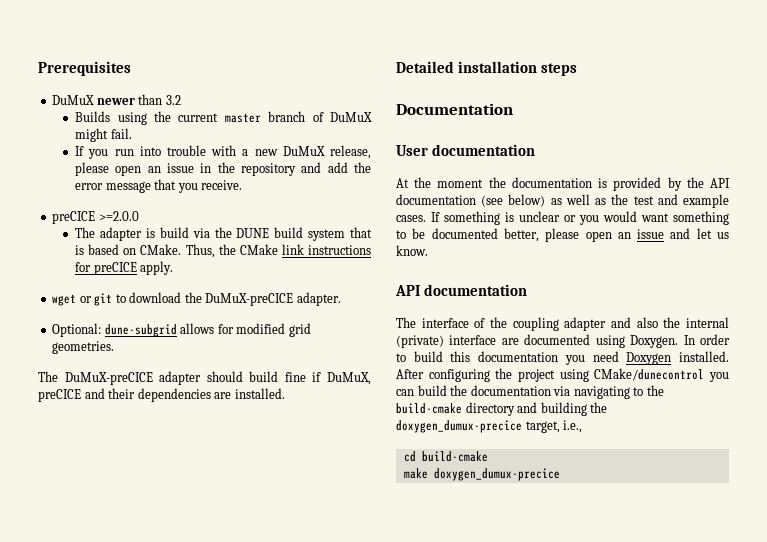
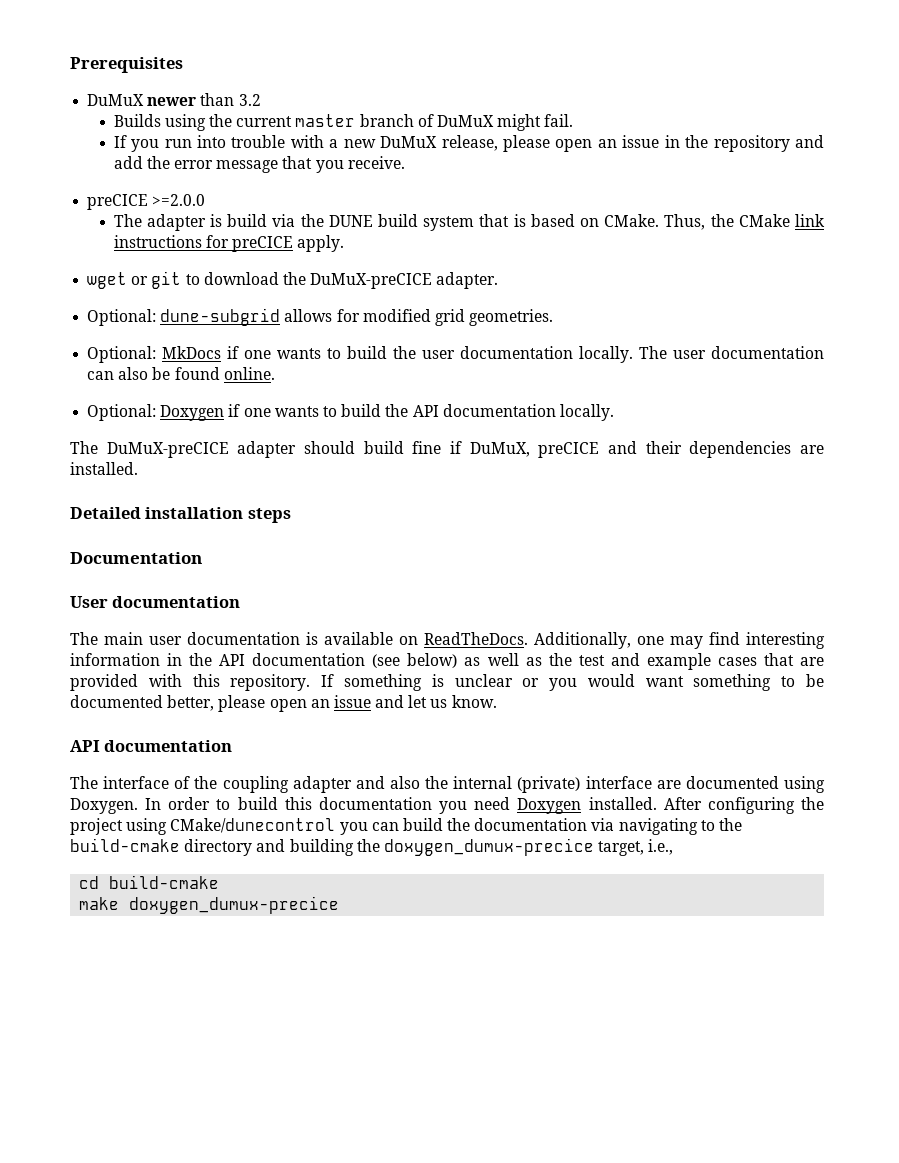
+ Optional: MkDocs if one wants to build the user documentation locally. The user documentation can also be found online.
+ Optional: Doxygen if one wants to build the API documentation locally.
- At the moment the documentation is provided by the API documentation (see below) as well as the test and example cases.
+ The main user documentation is available on ReadTheDocs. Additionally, one may find interesting information in the API documentation (see below) as well as the test and example cases that are provided with this repository.

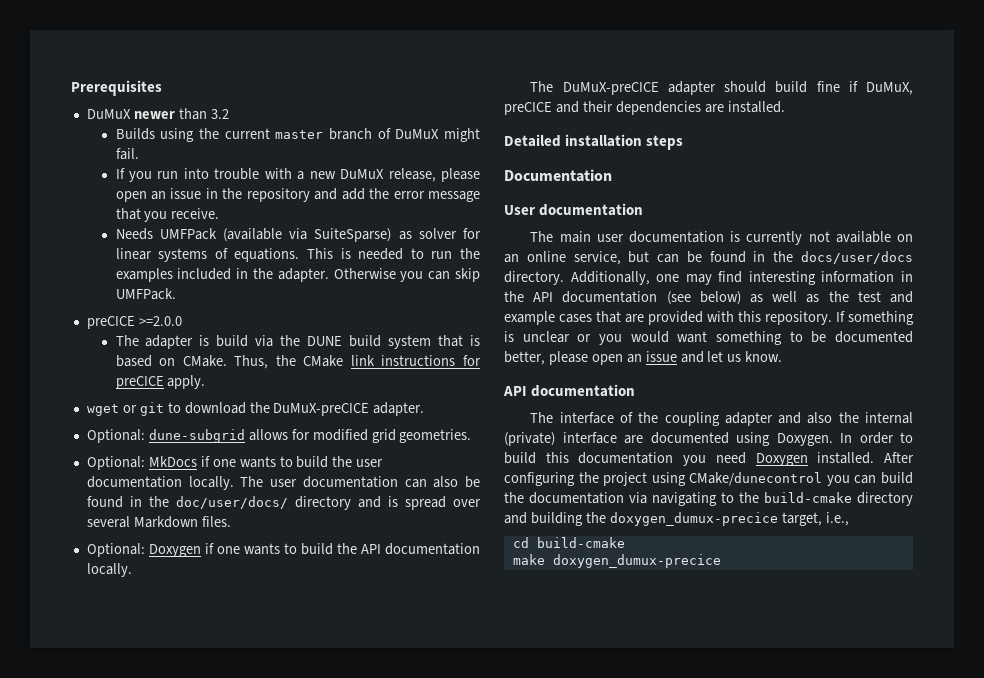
+ Needs UMFPack (available via SuiteSparse) as solver for linear systems of equations. This is needed to run the examples included in the adapter. Otherwise you can skip UMFPack.
- The user documentation can also be found online.
+ The user documentation can also be found in the doc/user/docs/ directory and is spread over several Markdown files.
- The main user documentation is available on ReadTheDocs.
+ The main user documentation is currently not available on an online service, but can be found in the docs/user/docs directory.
________________
* **EXERCISE**
Say how many lines in the entries above contain the string "cases", offering no other words.

* **REPLY**
2